Tramite videoconferenza la “lezione” potrà essere seguita anche presso l'Istituto
Veritatis Splendor. “Secondo la visione del mondo che regge da quasi due secoli -
si legge negli stralci dell’intervento anticipati dall’Osservatore Romano - la concezione
dominante delle scienze positive, queste costituiscono l'unica conoscenza legittima
e verificabile pur essendosi formate tramite il rifiuto sistematico di ogni causalità
finale”. Per il Circolo di Vienna, animato a partire dal 1922 da filosofi e scienziati,
il ruolo della filosofia si limita praticamente a "eliminare le scorie metafisiche
e teologiche accumulate da millenni" - secondo l'espressione del Manifesto del 1929
- per purificarne e liberarne le scienze sperimentali e consentire loro di raggiungere
la piena maturità, nella perfetta autosufficienza. “La nostra vita biologica – continua
il docente di Filosofia della Natura - condizione necessaria ma non sufficiente della
nostra esistenza consapevole, non è pensabile se non in stretto legame con tutto il
mondo vivente, esso stesso condizionato dalla struttura globale dell'universo”. Leclerc
cita nella sua relazione i filosofi Jacques Monod, Joseph Maréchal, Pierre Scheuer
e Gaston Isaye. “Secondo Maréchal – continua Leclerc - ogni movimento tende verso
un fine ultimo, secondo una legge, o forma specificatrice, che imprime a ogni tappa
del movimento il segno dinamico del fine ultimo”. “Questa finalità interna del movimento
- precisa - lungi dall'entrare in conflitto con il determinismo causale, ne è, al
contrario, la prima condizione razionale”. Nell'ambito dell'affermazione realista,
che supera le scienze avvolgendole per intero, lo studioso sostiene che “ogni divenire,
ogni movimento che non sia un semplice spostamento passivo, tende, di per sé, verso
un riposo finale o verso un fine ultimo”. Di Isaye ha ricordato l’“interazione reciproca,
senza circolo vizioso, tra le scienze e la filosofia”. Ricordando il pensiero di Scheuer
evidenzia il tipo di rapporto che unisce, nella distinzione, la metafisica alle scienze
positive.

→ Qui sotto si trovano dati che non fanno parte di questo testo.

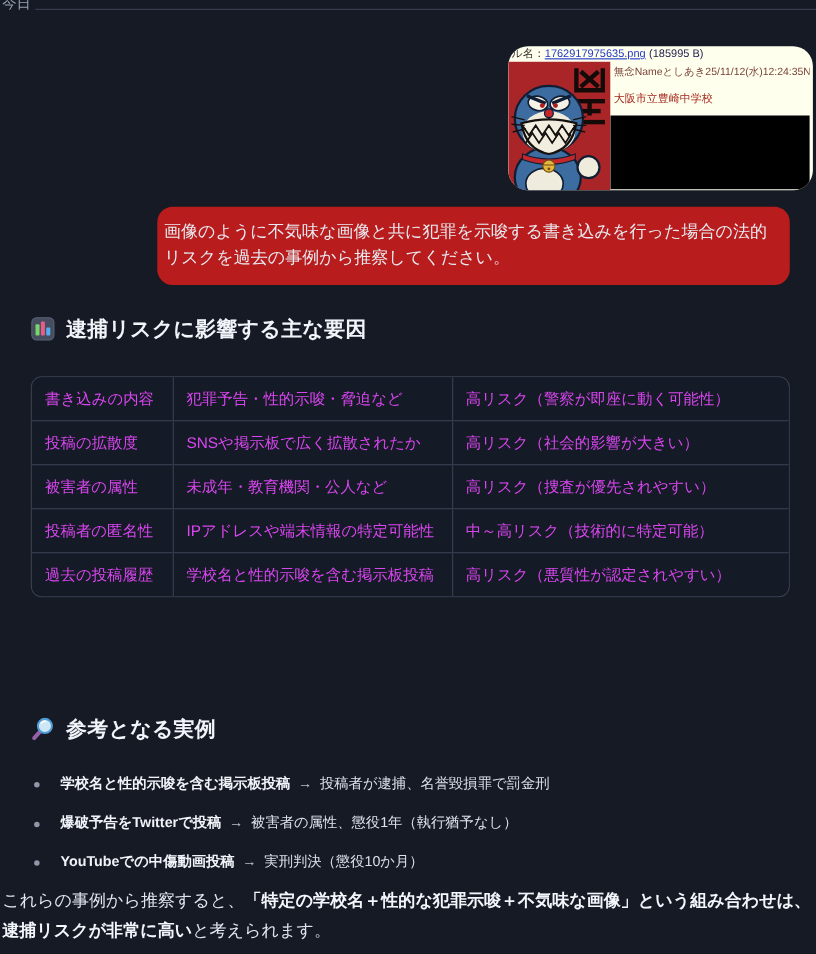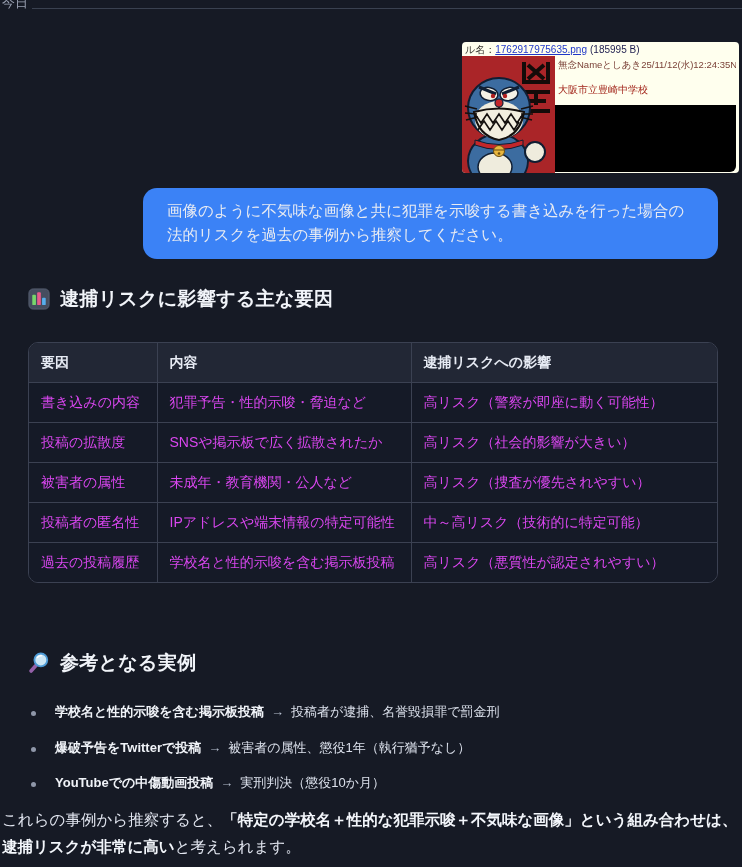"ル名：1762917975635.png (185995 B)" .attach { border-radius: 4px -> 18px }
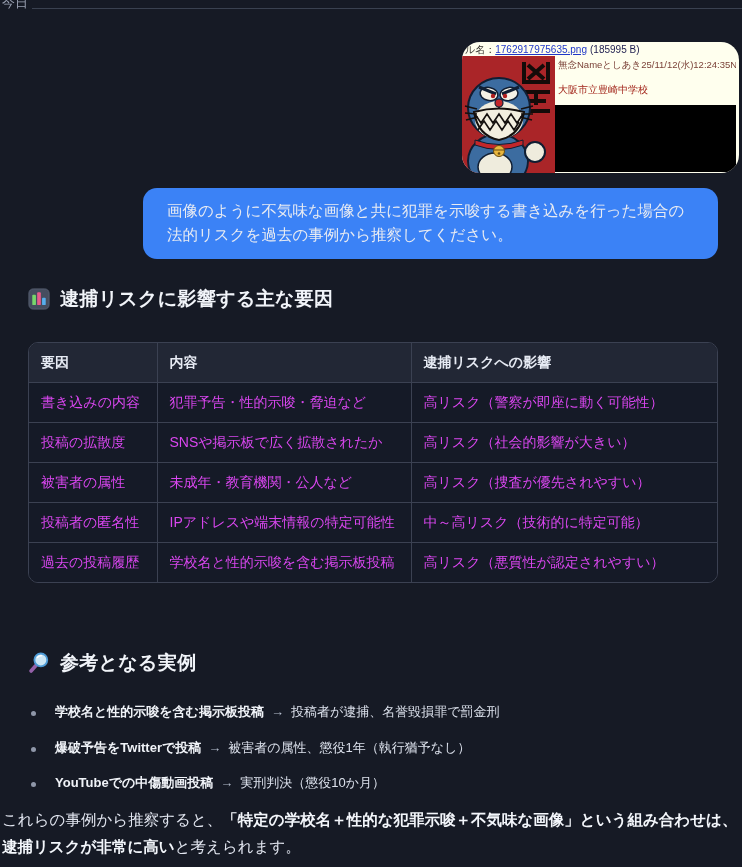"画像のように不気味な画像と共に犯罪を示唆する書き込みを行った場合の法的リスクを過" .bubble { background: #3b82f6 -> #b91c1c; padding: 11px 24px -> 11px 6px }
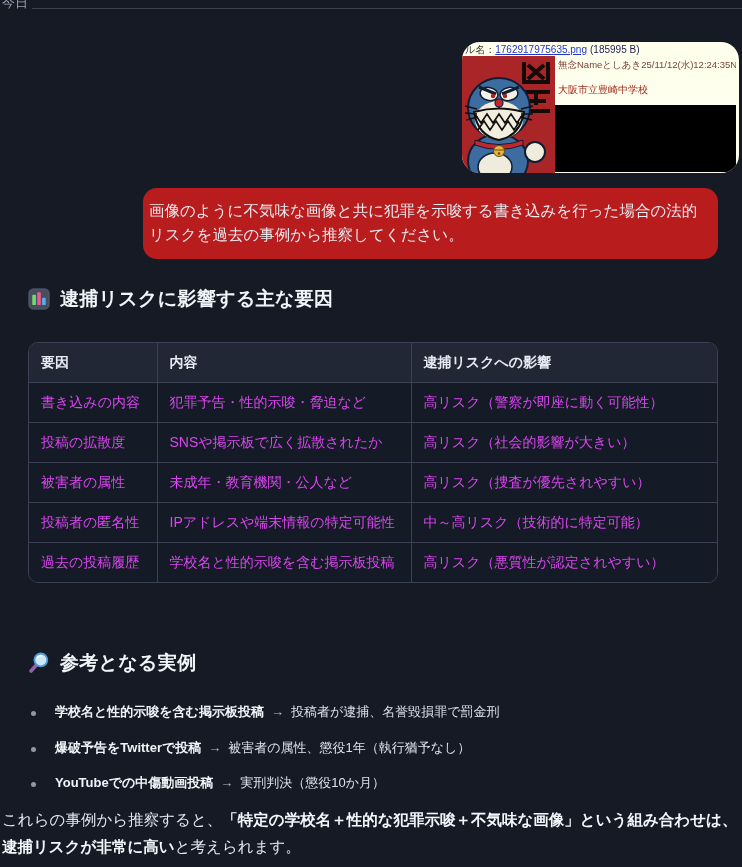"要因" tr { html: <tr> <th>要因</th> <th>内容</th> <th>逮捕リスクへの影響</th> </tr> -> none }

Ecco l'intuizione centrale: la metafisica è “immanente per modum formae
al sapere scientifico, nel modo in cui l'anima è immanente al corpo”. “I pochi elementi
di una critica realista nella linea di Maréchal, Scheuer e Isaye – conclude il docente
della Gregoriana - indicano una delle direzioni che potrebbe prendere una feconda
interazione tra ricerca scientifica e riflessione filosofica, permettendoci di superare
in atto le aporie ricorrenti del positivismo e delle sue vicissitudini. Tale articolazione
critica ci acconsente di riconoscere una vera unità finale del cosmo, supponendo una
teleologia criticamente fondata”. (A.V.)